Action item.
Take every line containing "Dimmer" from the material and copy it.

========================================================================

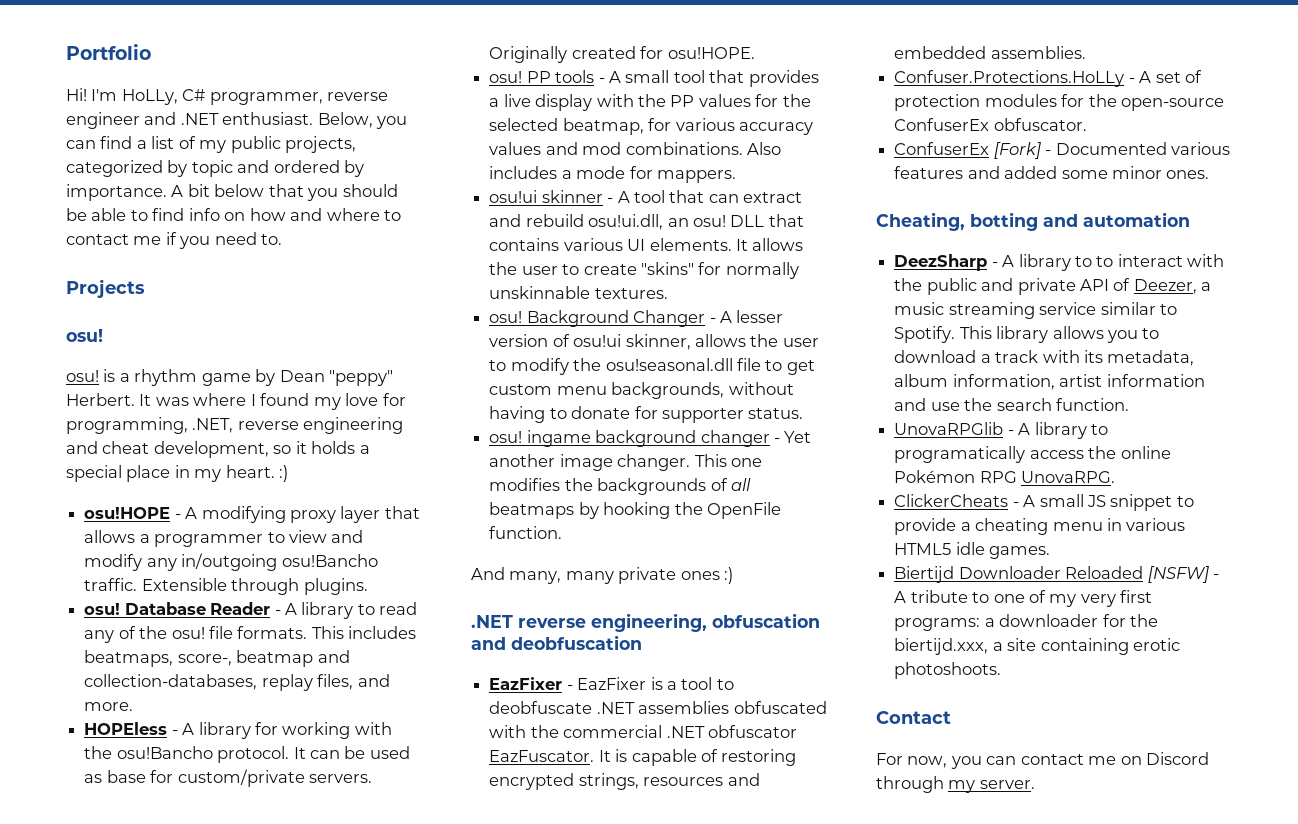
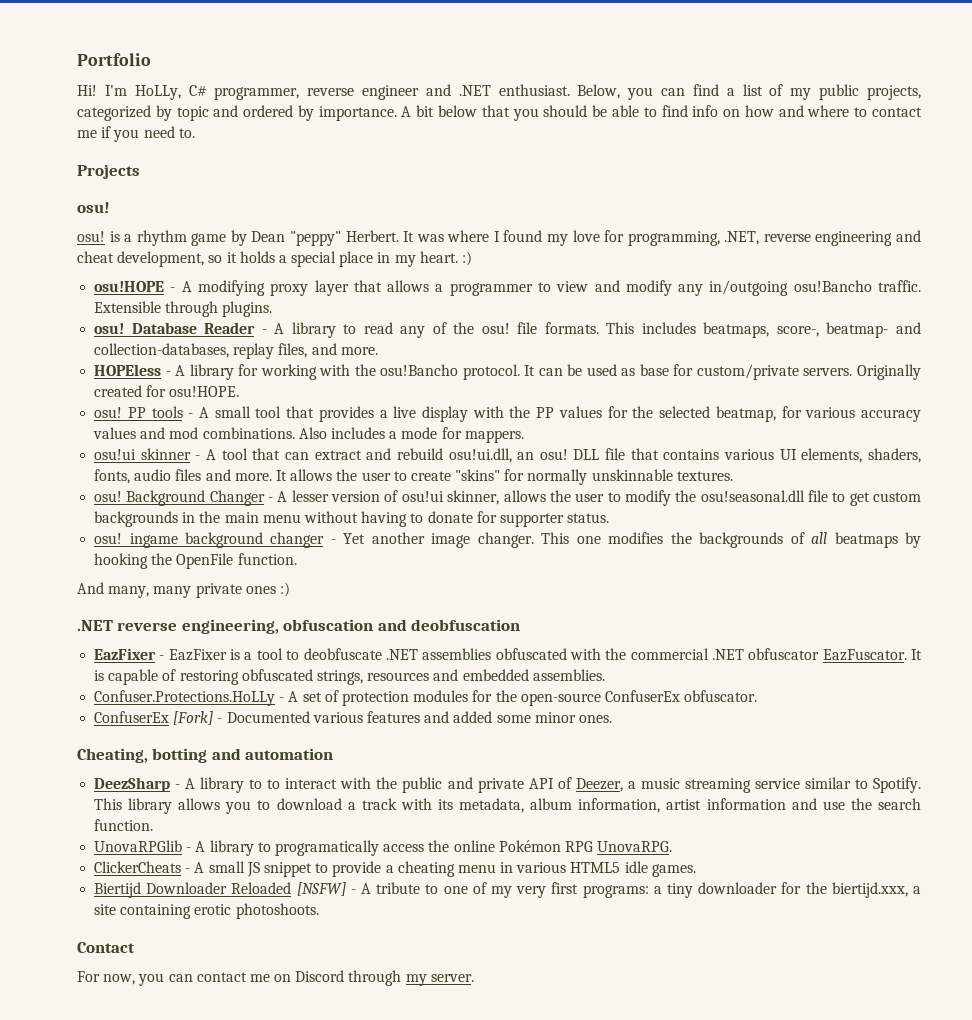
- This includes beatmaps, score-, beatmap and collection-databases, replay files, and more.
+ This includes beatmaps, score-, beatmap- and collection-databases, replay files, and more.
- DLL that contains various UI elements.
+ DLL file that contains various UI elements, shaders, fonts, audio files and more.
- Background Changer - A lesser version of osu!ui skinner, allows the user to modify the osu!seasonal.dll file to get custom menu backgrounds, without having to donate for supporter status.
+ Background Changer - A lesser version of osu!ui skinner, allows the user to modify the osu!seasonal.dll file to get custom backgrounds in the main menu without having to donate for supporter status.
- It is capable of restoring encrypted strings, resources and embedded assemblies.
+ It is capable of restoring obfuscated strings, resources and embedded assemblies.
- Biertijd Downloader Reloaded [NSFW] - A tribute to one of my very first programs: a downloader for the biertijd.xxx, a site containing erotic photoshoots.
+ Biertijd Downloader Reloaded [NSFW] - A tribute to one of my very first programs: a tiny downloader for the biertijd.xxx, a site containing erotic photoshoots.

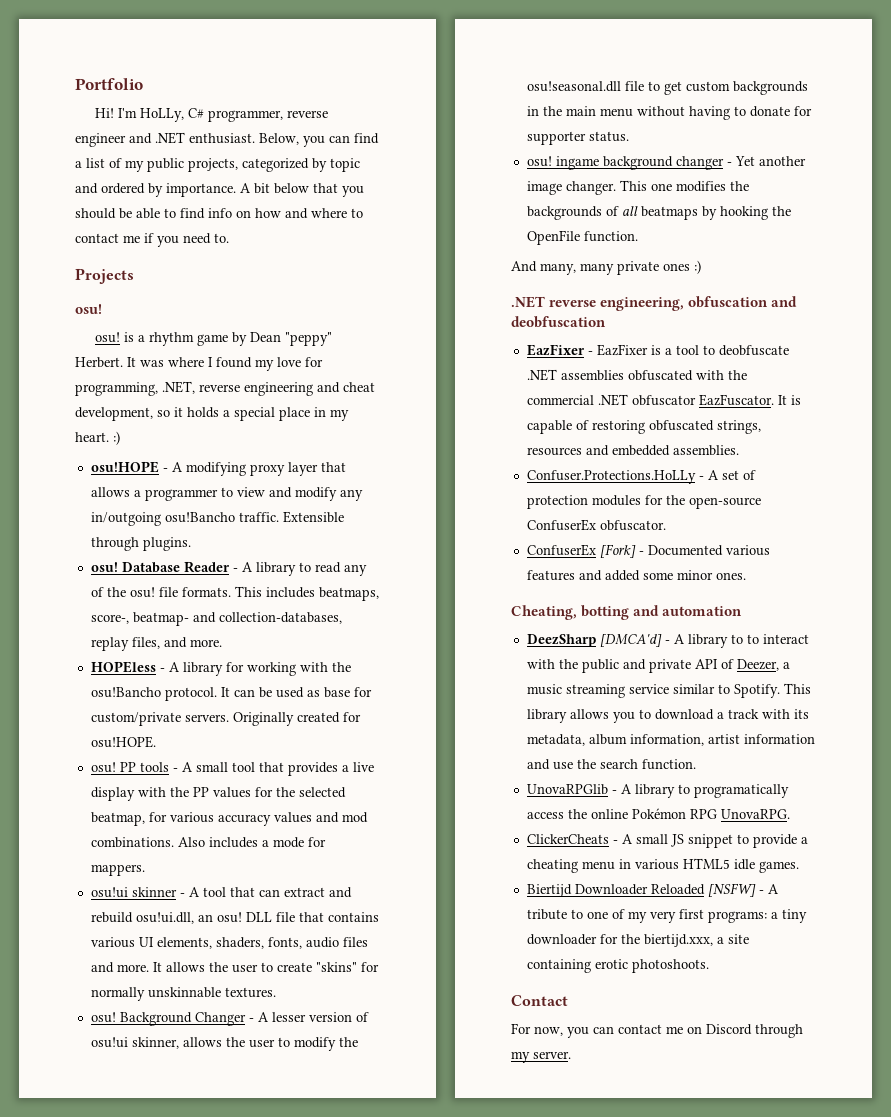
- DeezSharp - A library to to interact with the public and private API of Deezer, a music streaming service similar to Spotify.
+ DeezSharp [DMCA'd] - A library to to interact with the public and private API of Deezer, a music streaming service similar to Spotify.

========================================================================

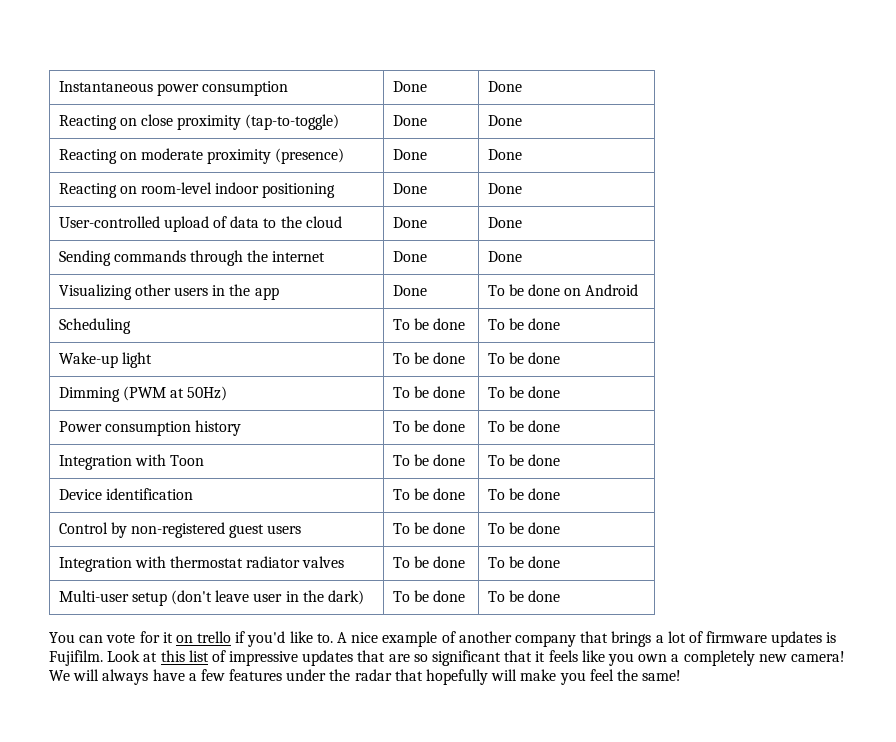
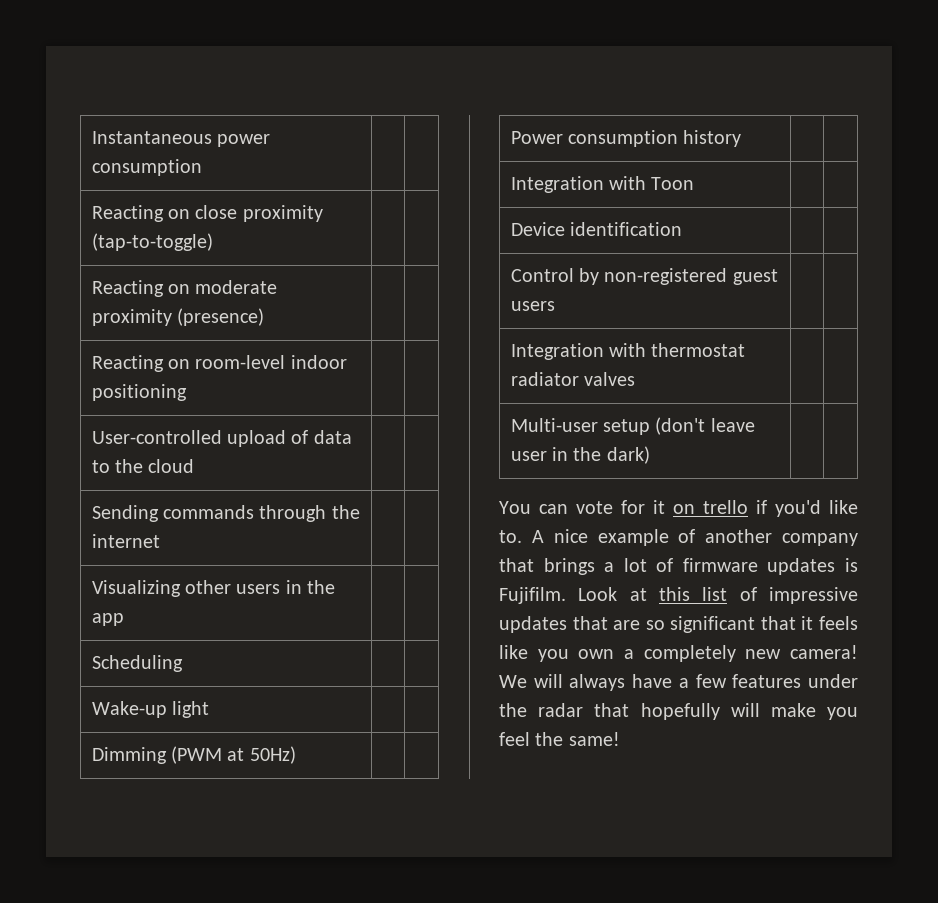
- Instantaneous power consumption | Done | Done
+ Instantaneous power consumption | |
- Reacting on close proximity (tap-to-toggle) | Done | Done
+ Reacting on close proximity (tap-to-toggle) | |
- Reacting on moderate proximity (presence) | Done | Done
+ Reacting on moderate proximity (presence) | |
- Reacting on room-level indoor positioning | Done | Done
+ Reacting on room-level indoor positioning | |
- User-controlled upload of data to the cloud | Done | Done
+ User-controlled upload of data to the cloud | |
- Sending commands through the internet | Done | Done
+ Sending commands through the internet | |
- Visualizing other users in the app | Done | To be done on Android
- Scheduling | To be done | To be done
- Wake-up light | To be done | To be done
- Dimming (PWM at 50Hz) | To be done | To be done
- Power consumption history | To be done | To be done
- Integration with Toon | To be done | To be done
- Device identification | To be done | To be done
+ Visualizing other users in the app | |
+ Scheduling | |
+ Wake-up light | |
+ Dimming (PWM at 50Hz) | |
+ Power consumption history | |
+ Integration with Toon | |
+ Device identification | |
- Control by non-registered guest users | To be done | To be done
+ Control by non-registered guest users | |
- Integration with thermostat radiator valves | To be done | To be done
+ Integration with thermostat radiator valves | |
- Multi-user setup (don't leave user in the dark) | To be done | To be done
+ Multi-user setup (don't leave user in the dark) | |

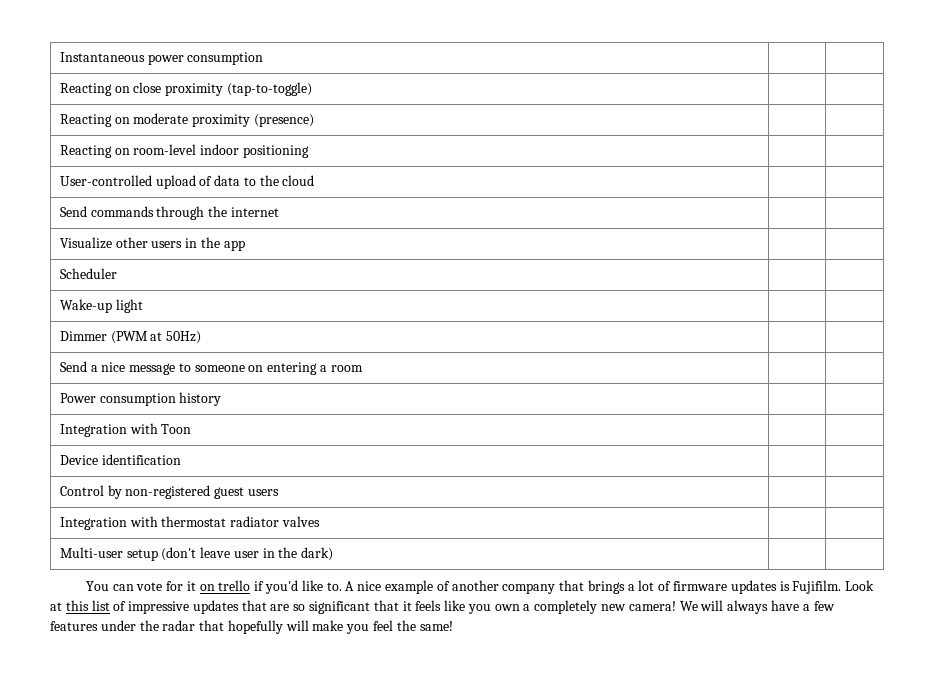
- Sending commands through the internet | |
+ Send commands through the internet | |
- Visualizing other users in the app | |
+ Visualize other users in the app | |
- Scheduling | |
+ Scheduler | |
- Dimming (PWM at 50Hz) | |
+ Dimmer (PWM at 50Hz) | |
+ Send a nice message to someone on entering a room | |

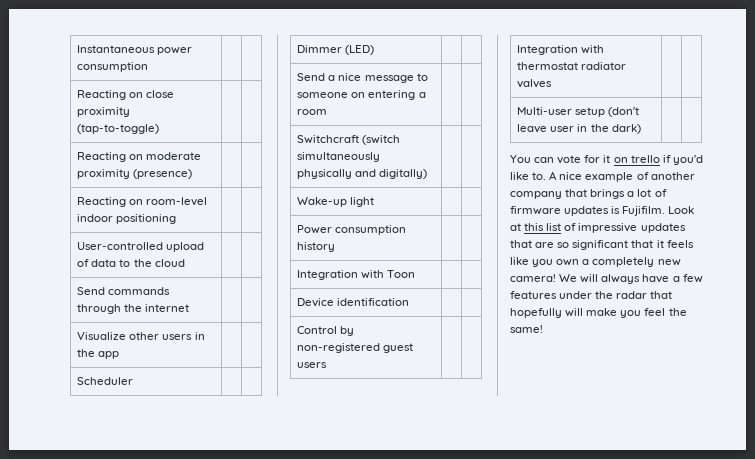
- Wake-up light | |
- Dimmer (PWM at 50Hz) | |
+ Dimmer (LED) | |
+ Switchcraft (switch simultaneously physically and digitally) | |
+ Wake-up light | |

========================================================================

Result for this exercise.
+ Dimmer (PWM at 50Hz) | |
- Dimmer (PWM at 50Hz) | |
+ Dimmer (LED) | |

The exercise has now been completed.